Loi « Scellier » : réduire ses impôts en investissant dans l'immobilier locatif
Le dispositif dit « Scellier », mis en place par loi de finances pour 2009, permet aux particuliers qui veulent investir dans le logement, de bénéficier d’une réduction d’impôt sur le revenu. Il concerne les investissements réalisés entre le 1er janvier 2009 et le 31 décembre 2012.
QUEL AVANTAGE FISCAL ?
Cette mesure permet de diminuer, voire dans certains cas de supprimer, l’impôt sur le revenu du contribuable. En effet, ce dernier bénéficie d’une réduction d’impôt égale au maximum à 25 % du prix de revient du logement s’il l’acquiert en 2009 et 2010, et égale à 20 % s’il investit à compter de 2011. Le prix du bien est retenu dans la limite de 300 000 €. Un contribuable ne peut bénéficier de cet avantage fiscal que pour un seul logement par an, par foyer fiscal. La réduction est répartie par parts égales pendant 9 ans sur l’impôt dû. Si une année, l’impôt est inférieur au montant de la réduction, celle-ci demeure imputable sur l’impôt sur le revenu des 6 années suivantes. Si l’achat du bien immobilier se fait en indivision, la réduction est répartie au prorata des droits de chaque acquéreur. Le cas échéant, le déficit foncier pourra être constaté, qui viendra en déduction du revenu net imposable du contribuable, diminuant d’autant sa base d’imposition.
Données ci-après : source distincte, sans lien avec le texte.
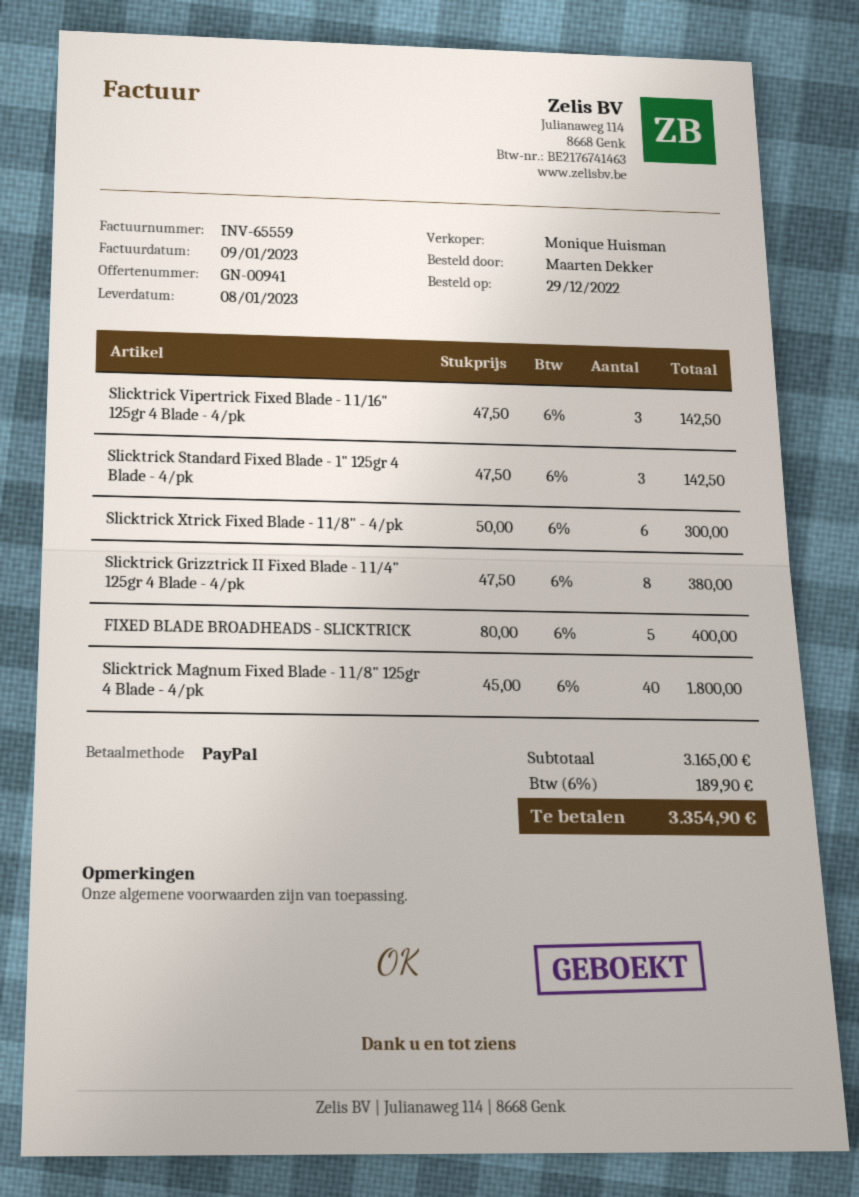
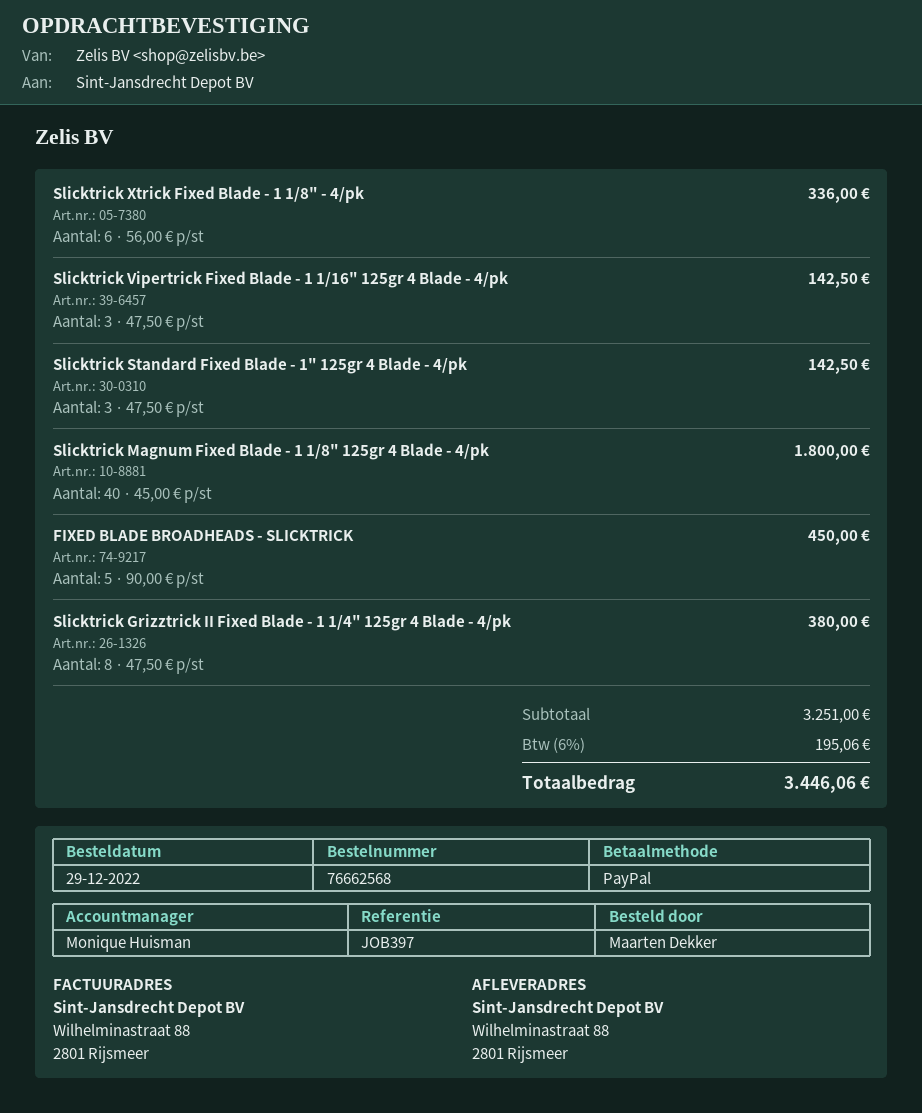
Slicktrick Xtrick Fixed Blade - 1 1/8" - 4/pk: 6 x 50.00 = 300.00 -> 6 x 56.00 = 336.00
FIXED BLADE BROADHEADS - SLICKTRICK: 5 x 80.00 = 400.00 -> 5 x 90.00 = 450.00
subtotal: 3165.00 -> 3251.00
tax: 6% = 189.90 -> 6% = 195.06
total: 3354.90 -> 3446.06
Exemple d’investissement : pour l’achat d’un bien immobilier de 200 000 €réalisé en 2009, la réduction d’impôt est de 50 000 €sur 9 ans, soit 5 555 € par an.
QUELS BIENS ?
L’investissement doit porter sur un logement neuf ou réhabilité dont les caractéristiques thermiques et la performance énergétique répondent à des normes légales. Il doit être situé dans une zone délimitée en application de l’arrêté du 29 avril 2009 (JO du 3 mai 2009).
QUELLES OBLIGATIONS ?
Le bailleur Il est une personne physique ou une SCI soumise à l’impôt sur le revenu, ou une SCPI ; doit prendre l’engagement de louer non meublé à usage d’habitation principale pendant 9 ans ; doit respecter des plafonds de loyer qui varient selon la zone où se situe le logement.
Le locataire Il ne doit pas faire partie du foyer fiscal du bailleur, mais il peut être un ascendant ou un descendant ; doit entrer dans les lieux dans les 12 mois de l’achat ou de l’achèvement des travaux.
LE CAS PARTICULIER DU «SCELLIER SOCIAL »
Il est possible de bénéficier d’une réduction d’impôt supplémentaire si le logement est loué à un niveau de loyer particulier (en zone A, plafond de 17,32 €/m2au lieu de 21,65 €/m2) et si les ressources du locataire n’excèdent pas un certain plafond (voir arrêté du 30 décembre 2008, JO du 31 décembre). Dans cette double hypothèse, après la période initiale de location de 9 ans dans les conditions du « Scellier social », le contribuable bénéficiera, si le logement reste loué suivant les mêmes modalités, d’un supplément annuel de réduction d’impôt égal à 2% du prix de revient du logement pendant 6 années supplémentaires (par période de 3 ans). Le contribuable bénéficie aussi, lors de l’imposition de ses revenus fonciers, d’un abattement de 30% sur les revenus des loyers. Dans ce cas, le bailleur ne peut pas louer à un ascendant ou un descendant, même s’il ne fait pas partie de son foyer fiscal.